Kumbanews.com – Sarapan pagi di café modern di Indonesia kini tak lengkap tanpa croissant. Kue berbentuk bulan sabit asal Prancis ini berhasil mencuri hati para penikmat kuliner dengan tekstur yang renyah di luar dan lembut di dalam.
Croissant bukan sekadar kue, tapi juga sejarah.
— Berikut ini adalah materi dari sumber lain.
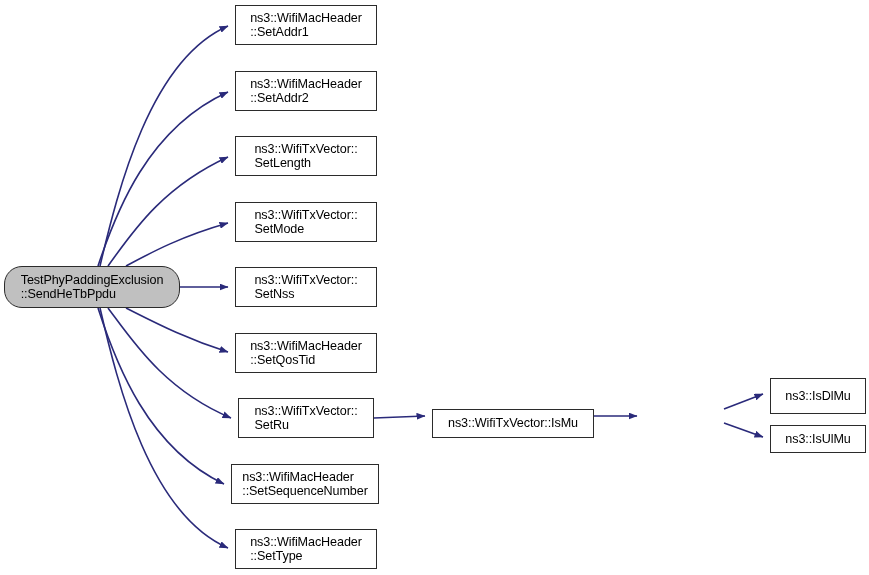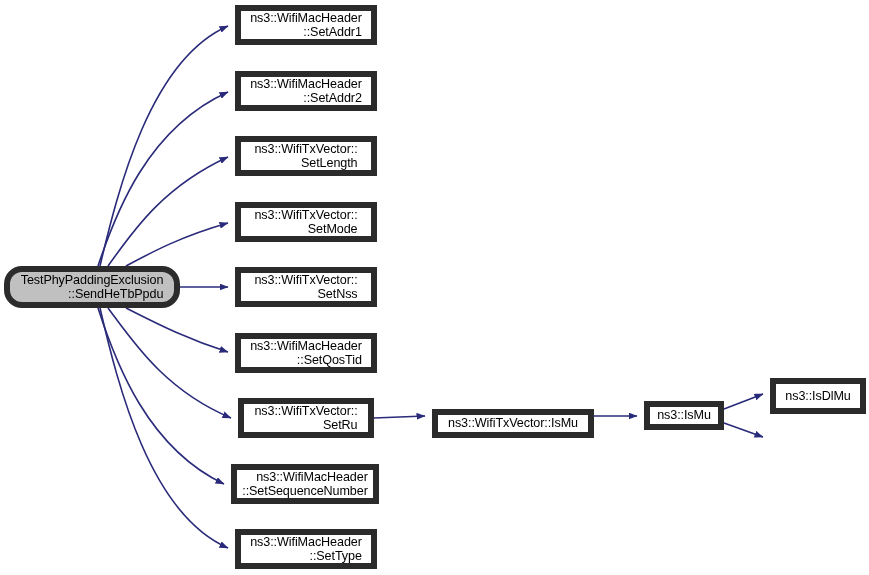--- a/index.html
+++ b/index.html
@@ -26,13 +26,13 @@
   .node {
     position: absolute;
     box-sizing: border-box;
-    border: 6px solid #737373;
+    border: 1px solid #737373;
     background: #ffffff;
     color: #000000;
     display: flex;
     align-items: center;
     justify-content: center;
-    text-align: right;
+    text-align: left;
     line-height: 1.12;
     font-size: 12.6px;
     letter-spacing: -0.1px;

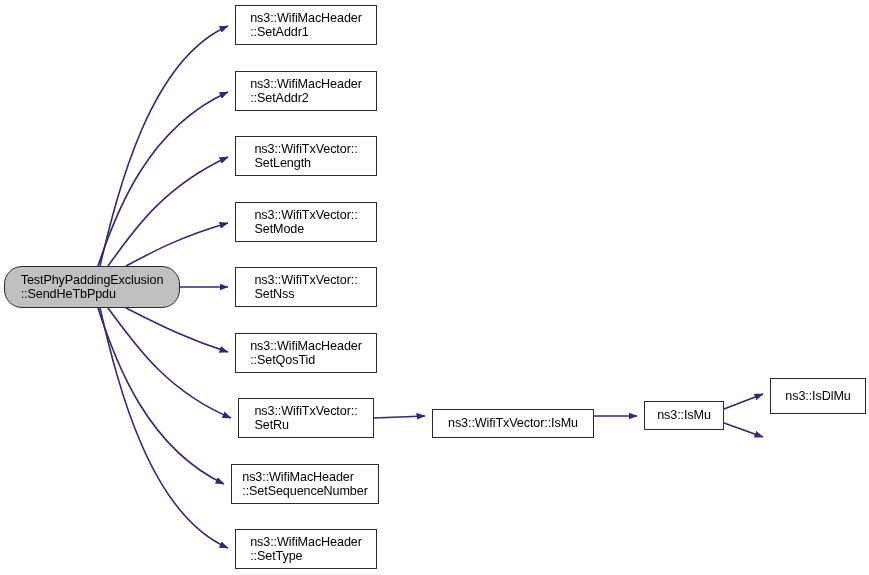--- a/index.html
+++ b/index.html
@@ -132,9 +132,6 @@
     <span class="node-label">ns3::WifiTxVector::IsMu</span>
   </div>
 
-  <div class="node" style="left: 644px; top: 401px; width: 80px; height: 29px; background: rgb(255, 255, 255); border-color: rgb(43, 43, 43); color: rgb(0, 0, 0);">
-    <span class="node-label">ns3::IsMu</span>
-  </div>
 
   <div class="node" style="left: 770px; top: 378px; width: 96px; height: 36px; background: rgb(255, 255, 255); border-color: rgb(43, 43, 43); color: rgb(0, 0, 0);">
     <span class="node-label">ns3::IsDlMu</span>

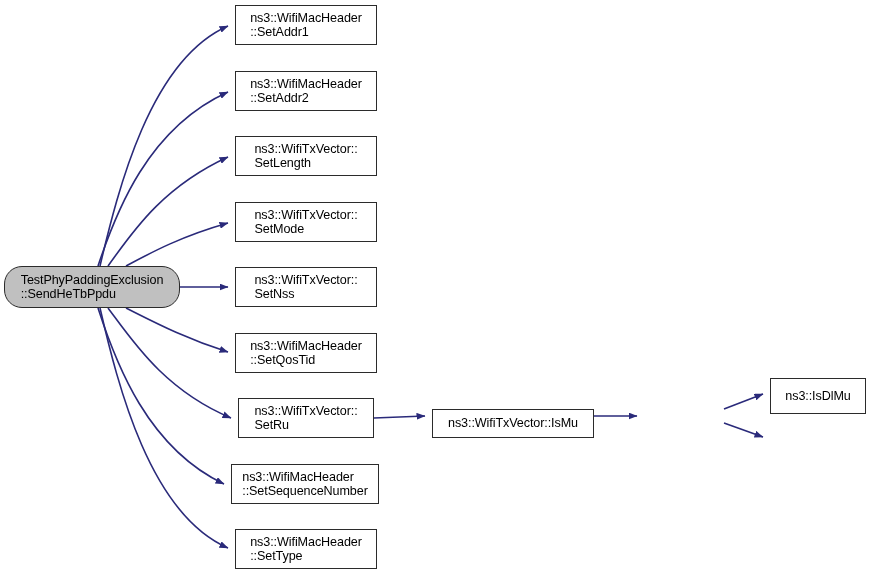--- a/index.html
+++ b/index.html
@@ -137,6 +137,9 @@
     <span class="node-label">ns3::IsDlMu</span>
   </div>
 
+  <div class="node" style="left: 770px; top: 425px; width: 96px; height: 28px; background: rgb(255, 255, 255); border-color: rgb(43, 43, 43); color: rgb(0, 0, 0);">
+    <span class="node-label">ns3::IsUlMu</span>
+  </div>
 
 </div>
 

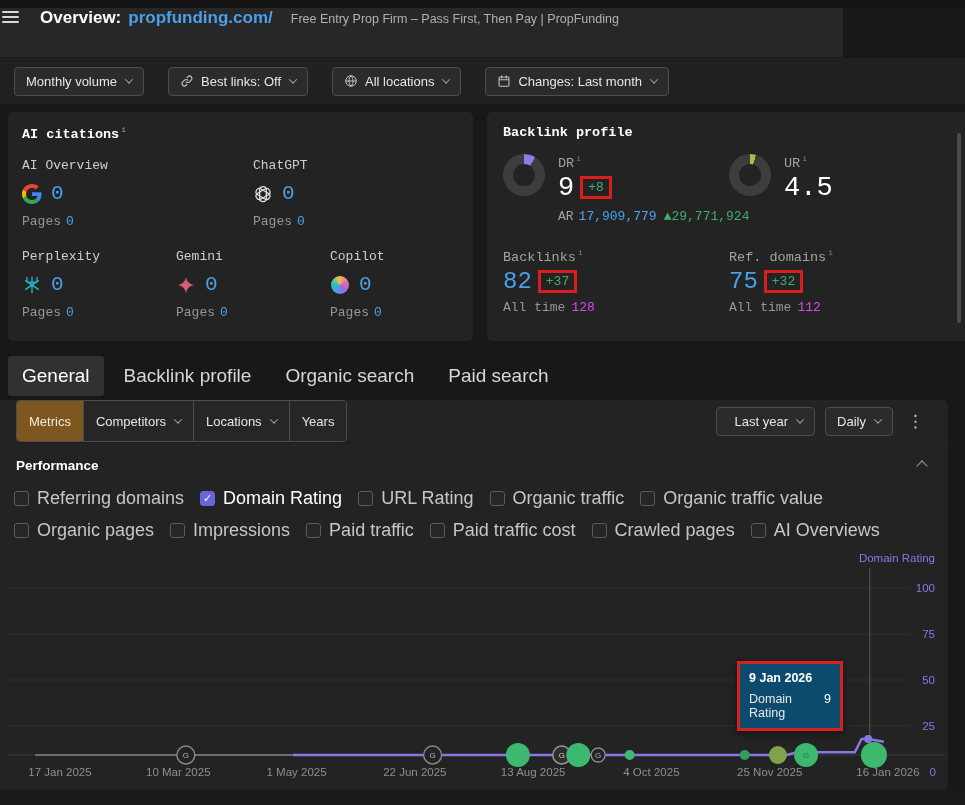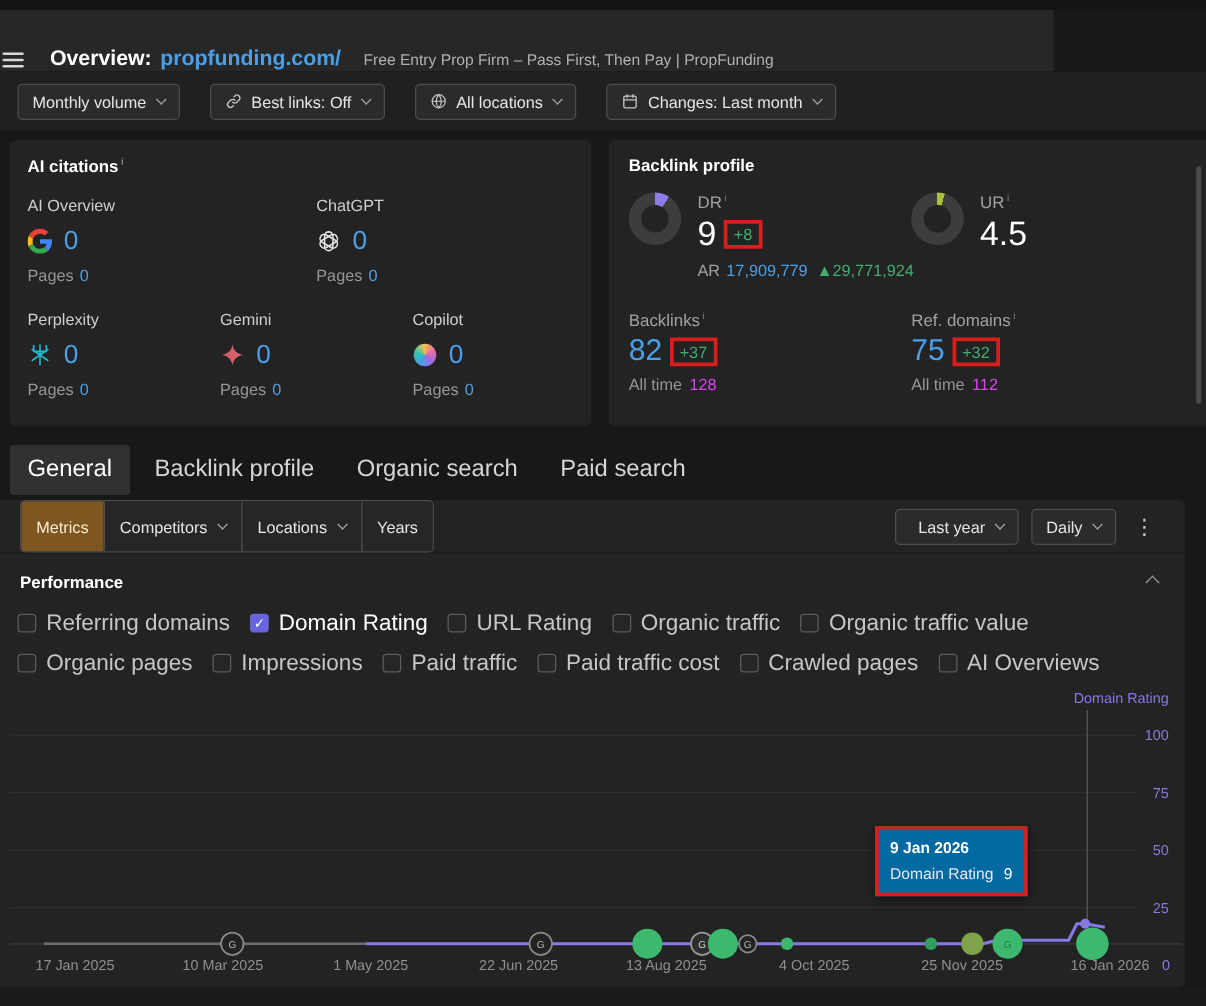--- a/index.html
+++ b/index.html
@@ -8,7 +8,7 @@
   .top-strip { position:absolute; left:0; top:0; width:965px; height:8px; background:#141414; }
 
   
-  .header { position:absolute; left:0; top:8px; width:843px; height:50px; background:#272727; display:flex; align-items:flex-end; border-bottom:1px solid #1b1b1b; }
+  .header { position:absolute; left:0; top:8px; width:843px; height:50px; background:#272727; display:flex; align-items:flex-start; border-bottom:1px solid #1b1b1b; }
   .hamburger { margin-left:2px; width:22px; cursor:pointer; }
   .hamburger span { display:block; width:17px; height:2px; background:#d8d8d8; margin:3px 0; border-radius:1px; }
   .title-wrap { margin-left:16px; display:flex; align-items:baseline; white-space:nowrap; }

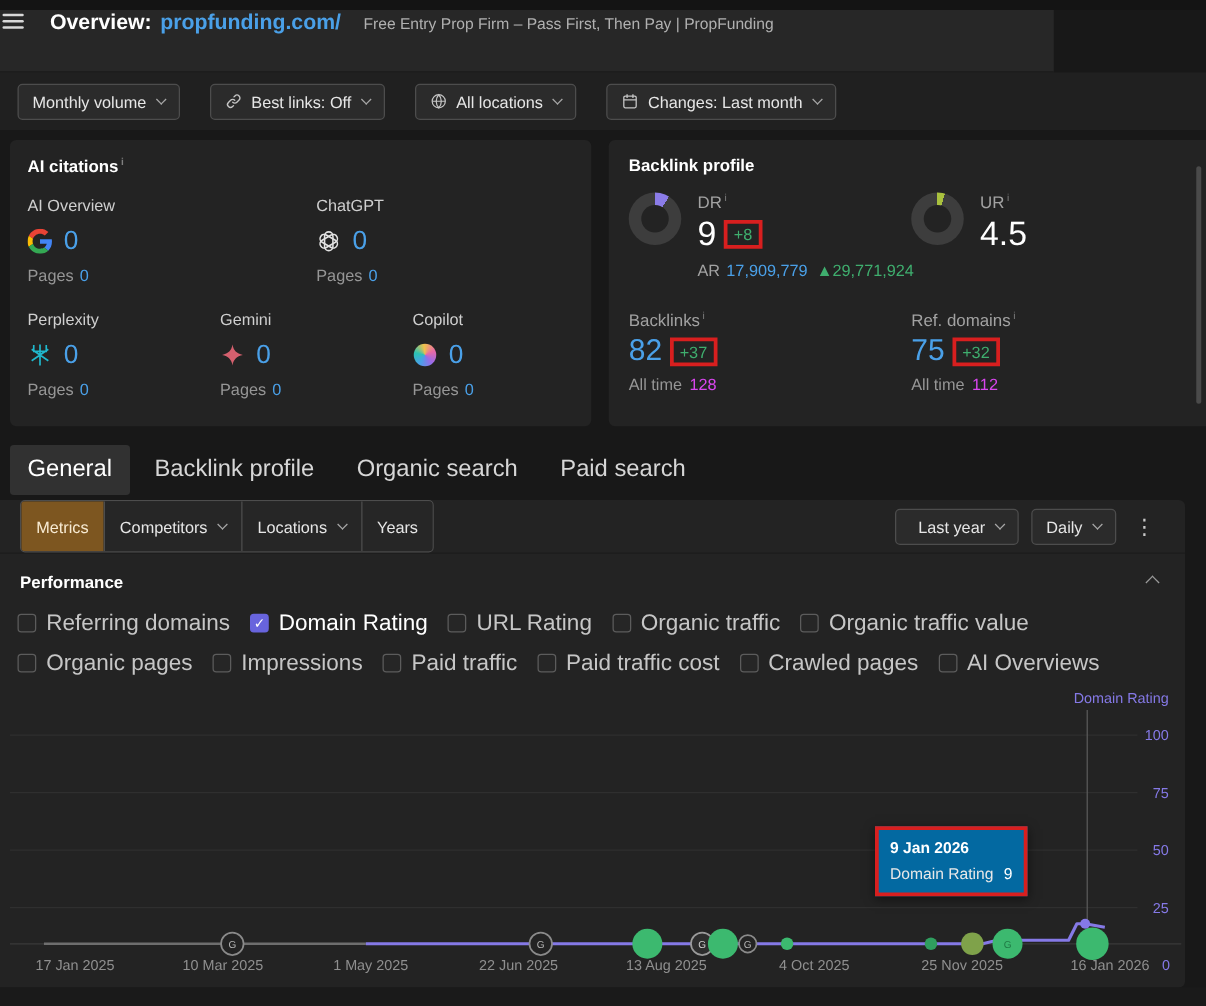--- a/index.html
+++ b/index.html
@@ -23,7 +23,7 @@
   .chev { width:6px; height:6px; border-right:1.5px solid #a8a8a8; border-bottom:1.5px solid #a8a8a8; transform:rotate(45deg) translate(-1px,-1px); display:inline-block; margin-left:2px; }
 
   
-  .panel { position:absolute; background:#232323; border-radius:5px; }
+  .panel { position:absolute; background:#232323; border-radius:5px;font-family:Liberation Mono, monospace; }
   .panel-ai { left:8px; top:112px; width:465px; height:229px; padding:13px 14px; }
   .panel-backlink { left:487px; top:112px; width:478px; height:229px; padding:13px 16px; border-radius:5px 0 0 5px; }
   .panel-title { color:#fff; font-size:13.5px; font-weight:bold; }

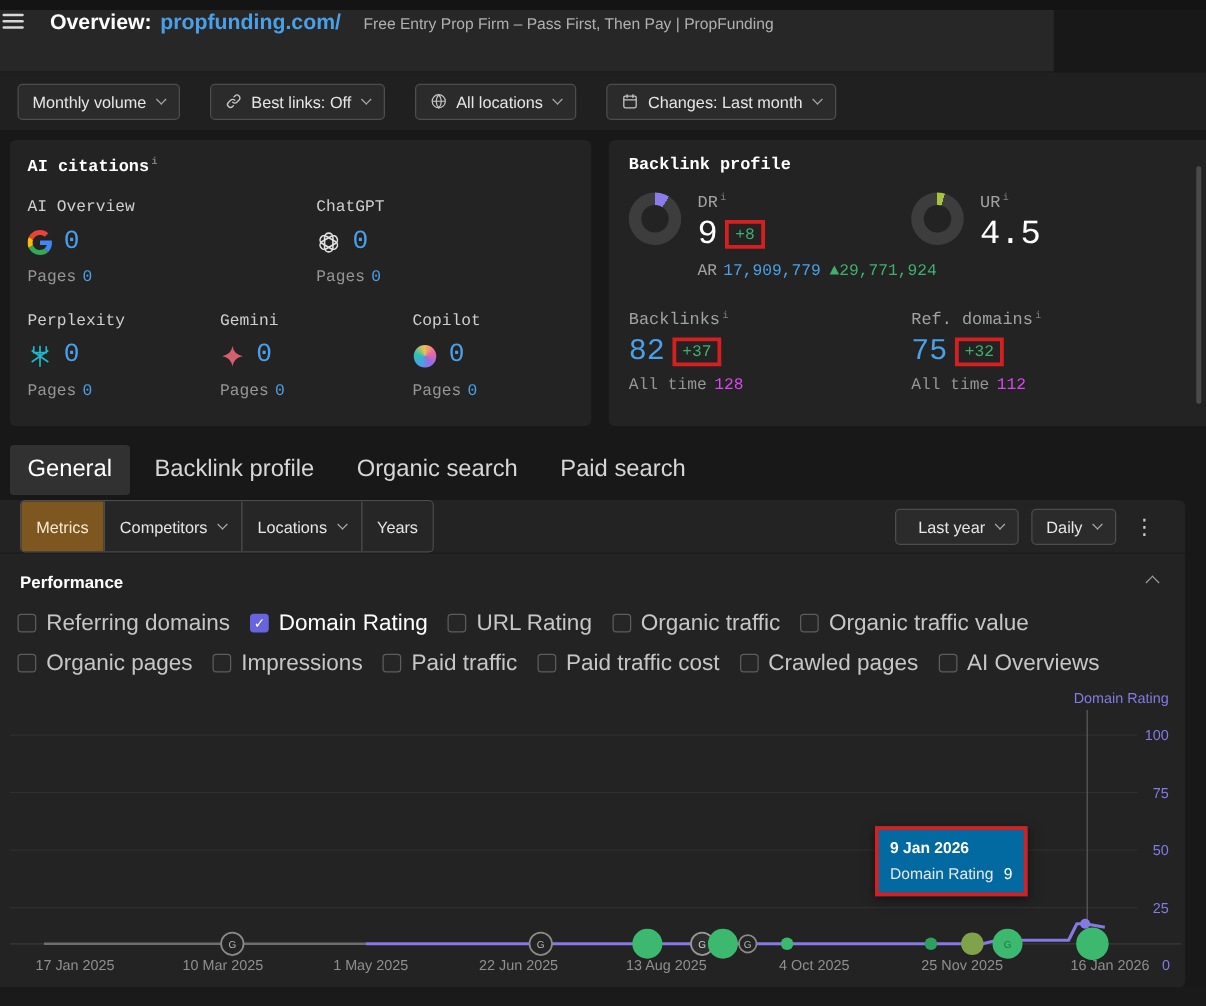--- a/index.html
+++ b/index.html
@@ -86,7 +86,7 @@
   .metric.checked .lbl { color:#fff; }
 
   .chart-area { position:absolute; left:0; top:150px; width:948px; height:240px; }
-  .tooltip { position:absolute; left:700px; top:261px; width:122px; background:#0369a1; border:3px solid #d81f1f; padding:7px 9px 8px 9px; z-index:5; box-shadow:0 2px 8px rgba(0,0,0,.5); }
+  .tooltip { position:absolute; left:737px; top:261px; width:106px; background:#0c4a6e; border:3px solid #d81f1f; padding:7px 9px 8px 9px; z-index:5; box-shadow:0 2px 8px rgba(0,0,0,.5); }
   .tt-date { color:#fff; font-size:12.5px; font-weight:bold; }
   .tt-row { display:flex; justify-content:space-between; margin-top:7px; }
   .tt-label { color:#e8e8e8; font-size:12.5px; }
Awalnya, kue ini dibuat di Eropa sebagai simbol kemenangan atas pasukan Ottoman, dengan bentuk bulan sabit yang ikonik. Kini, croissant hadir dalam berbagai varian: cokelat, keju, almond, hingga durian, menyesuaikan selera lokal tanpa kehilangan cita rasa klasiknya.
Tidak hanya café besar, toko roti kecil di kota-kota besar Indonesia juga menyajikan croissant dengan kreasi unik. Aroma mentega yang harum, lapisan adonan tipis, dan rasa yang lezat menjadikan croissant sebagai pilihan favorit untuk sarapan, brunch, atau teman kopi sore hari.
Bagi penggemar pastry, croissant adalah kombinasi sempurna antara tradisi Eropa dan inovasi lokal. Setiap gigitan menghadirkan sensasi renyah, lembut, dan rasa yang kaya, membuatnya layak menjadi ikon pastry dunia yang dicintai di Indonesia.